Thanks for taking a look.

For the purpose of B-tree page reuse, we don't directly care about the xmin of
any active snapshot. We need only prove that no active scan is paused
adjacent to the page, holding a right-link to it.

We currently achieve that wait-free by first marking the page with the next
available xid and then reusing it when that mark (btpo.xact) predates the
oldest running xid (RecentXmin). (At the moment, I'm failing to work out why
this is OK with scans from transactions that haven't allocated an xid, but I
vaguely recall convincing myself it was fine at one point.) It would indeed
also be enough to call GetLockConflicts(locktag-of-index, AccessExclusiveLock)
and check whether any of the returned transactions have PGPROC.xmin below the
mark. That's notably more expensive than just comparing RecentXmin, so I'm
not sure how well it would pay off overall. However, it could only help us on
the master. (Not strictly true, but any way I see to extend it to the standby
has critical flaws.) On the master, we can see a conflicting transaction and
put off reusing the page. By the time the record hits the standby, we have to
apply it, and we might have a running transaction that will hold a lock on the
index for the next, say, 72 hours. At such times, vacuum_defer_cleanup_age or
hot_standby_feedback ought to prevent the recovery stall.
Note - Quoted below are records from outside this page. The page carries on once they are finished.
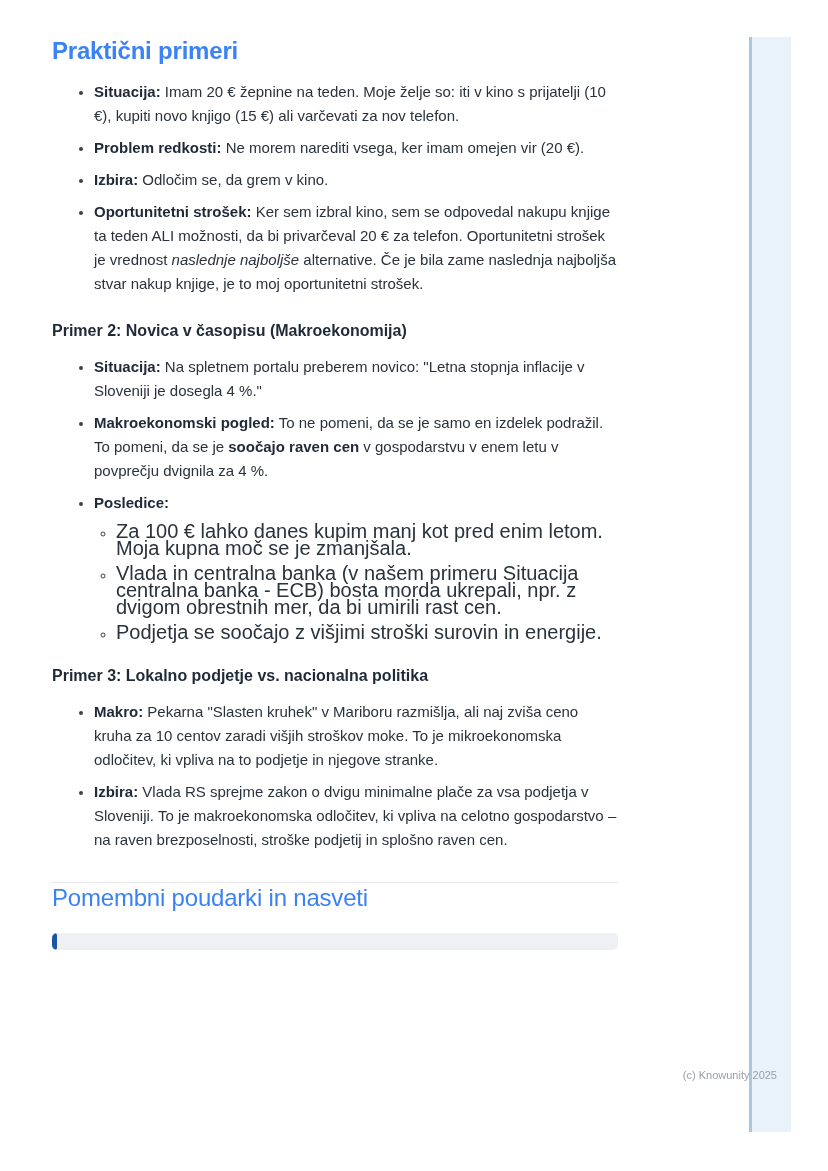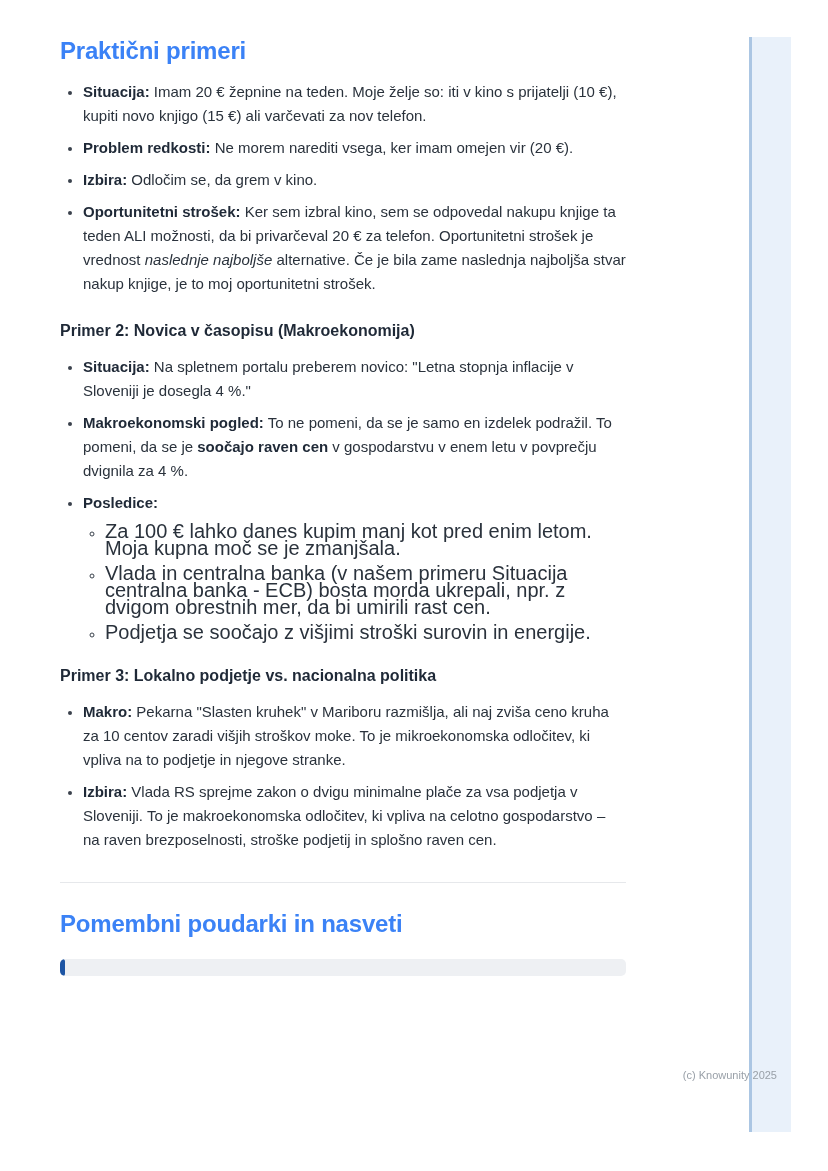--- a/index.html
+++ b/index.html
@@ -23,7 +23,7 @@
     background:var(--strip-bg);border-left:3px solid var(--strip-edge);
     z-index:1;
   }
-  .content{position:absolute;left:60px;top:36px;width:566px;z-index:2;}
+  .content{position:absolute;left:52px;top:36px;width:566px;z-index:2;}
   h1{font-size:24px;line-height:30px;font-weight:700;color:var(--accent);letter-spacing:-0.2px;}
   h2.blue{font-size:24px;line-height:30px;font-weight:700;color:var(--accent);letter-spacing:-0.2px;margin-top:26px;}
   h3{font-size:16px;line-height:21px;font-weight:700;color:#1f2937;margin-top:24px;}

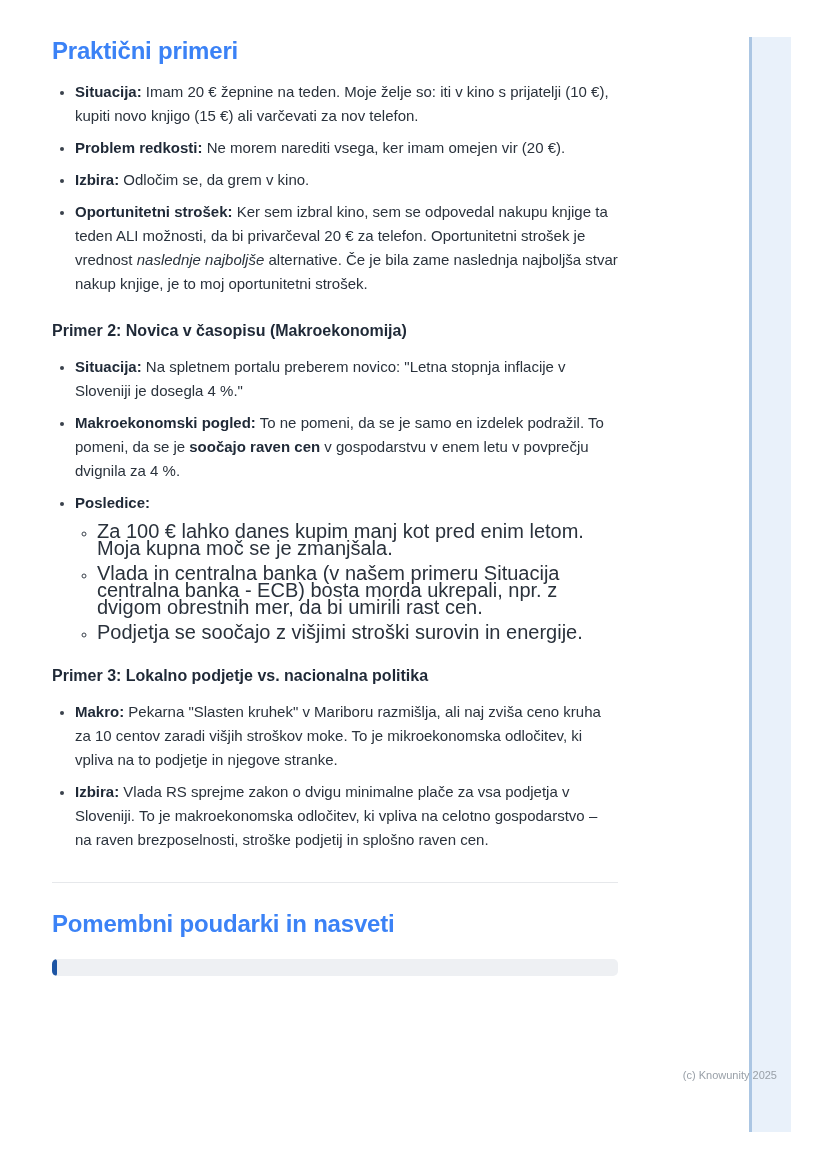--- a/index.html
+++ b/index.html
@@ -28,7 +28,7 @@
   h2.blue{font-size:24px;line-height:30px;font-weight:700;color:var(--accent);letter-spacing:-0.2px;margin-top:26px;}
   h3{font-size:16px;line-height:21px;font-weight:700;color:#1f2937;margin-top:24px;}
   ul.l1{margin-top:14px;padding-left:23px;list-style-type:disc;}
-  ul.l1>li{font-size:15px;line-height:24px;margin-bottom:8px;}
+  ul.l1>li{font-size:15px;line-height:24px;margin-bottom:8px;margin-left:19px;}
   ul.l2{list-style-type:circle;margin-top:8px;padding-left:22px;}
   ul.l2>li{font-size:20px;line-height:17px;margin-bottom:8px;}
   li::marker{color:#3a424c;font-size:14px;}

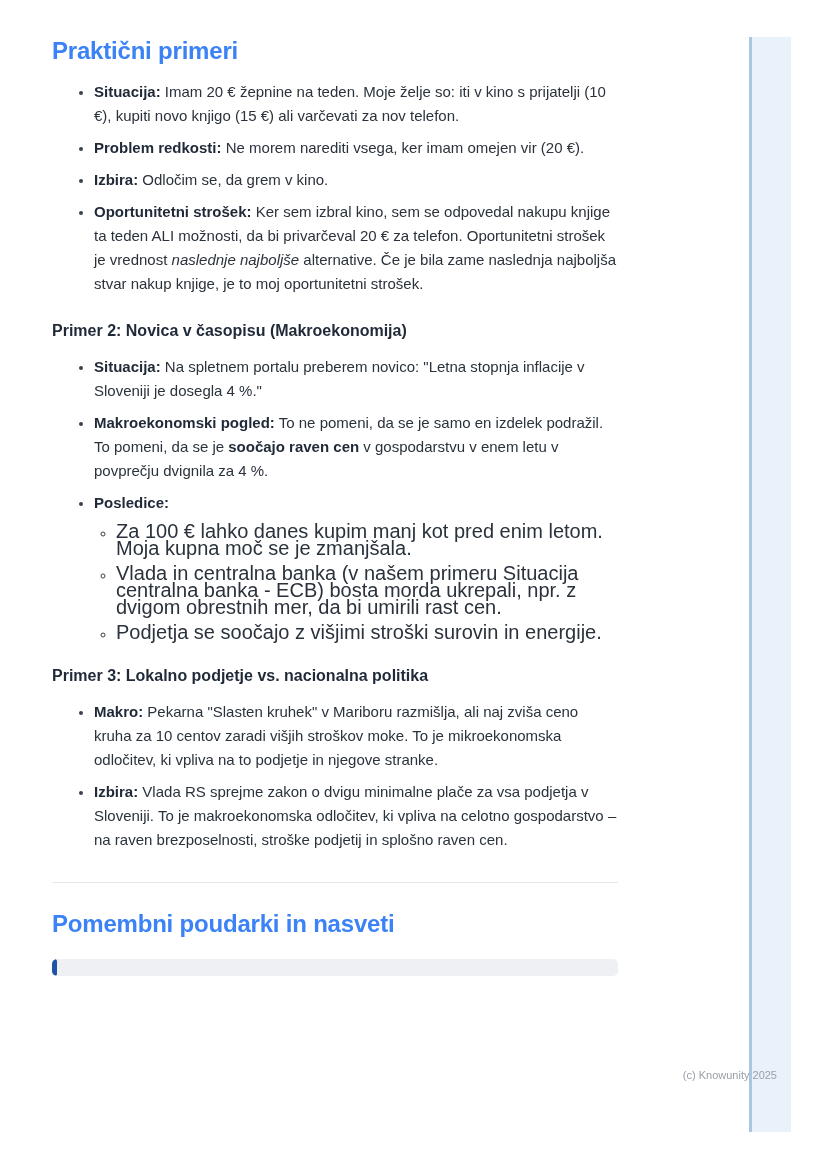--- a/index.html
+++ b/index.html
@@ -25,7 +25,7 @@
   }
   .content{position:absolute;left:52px;top:36px;width:566px;z-index:2;}
   h1{font-size:24px;line-height:30px;font-weight:700;color:var(--accent);letter-spacing:-0.2px;}
-  h2.blue{font-size:24px;line-height:30px;font-weight:700;color:var(--accent);letter-spacing:-0.2px;margin-top:26px;}
+  h2.blue{font-size:24px;line-height:30px;font-weight:400;color:var(--accent);letter-spacing:-0.2px;}
   h3{font-size:16px;line-height:21px;font-weight:700;color:#1f2937;margin-top:24px;}
   ul.l1{margin-top:14px;padding-left:23px;list-style-type:disc;}
   ul.l1>li{font-size:15px;line-height:24px;margin-bottom:8px;margin-left:19px;}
This did lead me to realize that what we do in this regard on the standby can
be considerably independent from what we do on the master. If fruitful, the
standby can prove the absence of a scan holding a right-link in a completely
different fashion. So, we *could* take the cleanup-lock approach on the
standby without changing very much on the master.